During 2024, more than 300 Russian intermediary companies imported sub-sanctioned products into Russia for a total of $22 billion, of which about $1 billion were supplies to Russian military-industrial complex enterprises, according to The Insider’s investigation.
Among the products they purchased are equipment and components for the production of drones, microchips and sensors for military equipment, radio parts, batteries made in Japan, Taiwan, South Korea, Germany, Switzerland and other countries.
Roman Dobrokhotov, editor-in-chief of The Insider, called the publication one of the most important investigations in recent years. We have found a way to identify supply chains from border crossings to a specific military plant en masse, by the hundreds. This changes things dramatically, because it will allow all known suppliers to be sent under sanctions en masse, rather than two or three at a time as before. Under such conditions, it will be very difficult for the military-industrial complex to adjust and this may finally become a real problem for Russian military production,” he wrote in social network X.
The importing companies trading with the Russian MIC in 2024 are divided into four groups.
The first includes military production, which buy sanctioned goods directly, without intermediaries – these are old military plants, fully or partially owned by the state, among which, for example, United Engine Corporation, Ural Optical and Mechanical Plant, Kazan Helicopter Plant. They conduct foreign economic activities in exceptional cases.
The second group consists of industrial giants producing large-tonnage products (steel, pig iron, aluminium, petroleum products). The military-industrial complex cannot exist without their products, and they cannot exist without the military-industrial complex, the investigation says. Most of them are not under sanctions despite regular supplies for the MIC.
The third group is related companies that produce separate units and components for Russia’s military that use Western components. The Insider calls them the most interesting group of private importers doing business with Russia’s military-industrial complex: if they fall under sanctions, they will have to find intermediaries to trade with the West, which will make their activities much more complicated.

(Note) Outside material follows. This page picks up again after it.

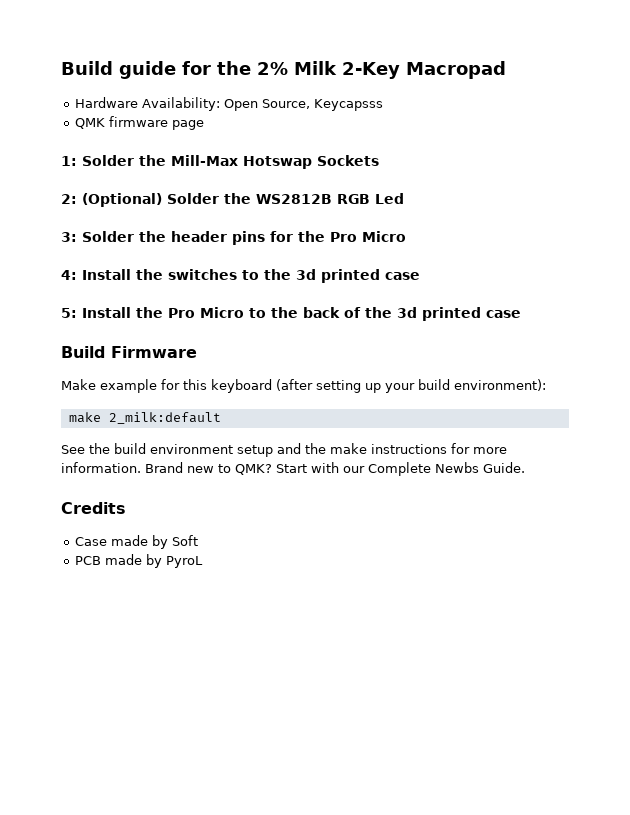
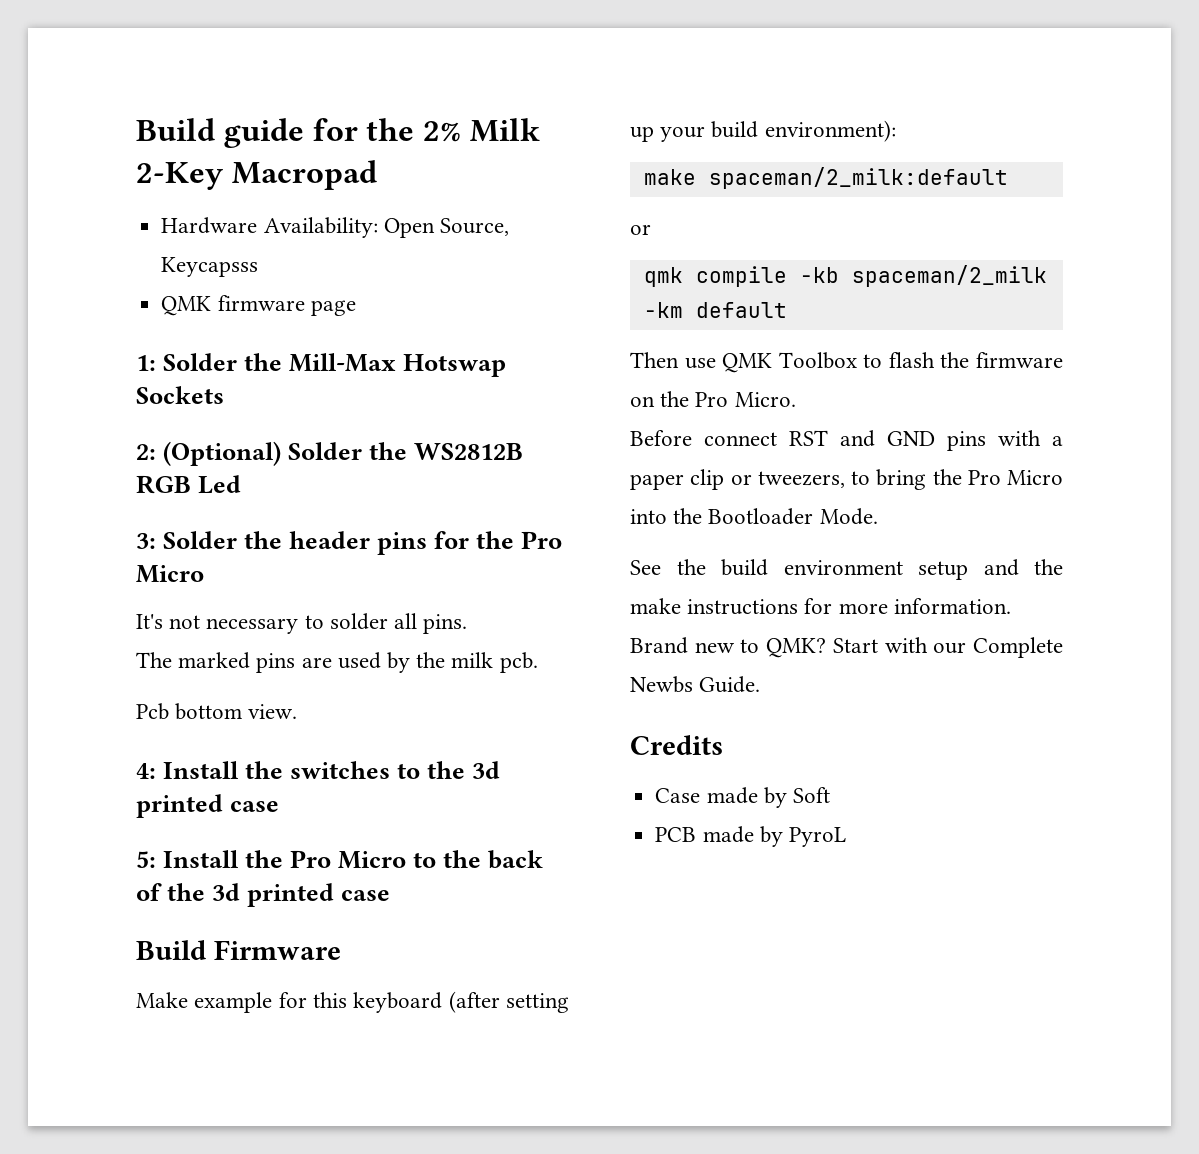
(406, 236) none -> [136,613,468,634] [136,652,538,673] [136,703,298,720] // It's not necessary to solder all pins. // The marked pins are used by the milk pcb. // Pcb bottom view.
[108,412,221,424] 2_milk:default -> [708,167,1008,189] [630,224,651,235] [643,265,1047,287] [643,302,787,318] [630,352,1063,373] [630,391,796,407] [630,430,1063,451] [630,469,1063,490] [630,508,878,525] spaceman/2_milk:default // or // qmk compile -kb spaceman/2_milk -km default // Then use QMK Toolbox to flash the firmware on the Pro Micro. // Before connect RST and GND pins with a paper clip or tweezers, to bring the Pro Micro into the Bootloader Mode.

The fourth and most numerous group includes resellers. As the journalists point out, those companies whose import turnover roughly coincides with the turnover from operations with the military-industrial complex are particularly interesting in terms of the imposition of sanctions. Medium and small in terms of the volume of transactions with the military-industrial complex, resellers are now not under Western sanctions at all, notes The Insider.
After Russia launched a full-scale invasion of Ukraine, the U.S. and other Western countries imposed a series of sanctions against Russia aimed at reducing Moscow’s ability to wage war by cutting off access to Western technology. However, Russia continues to find ways to circumvent the sanctions and manages to obtain foreign components.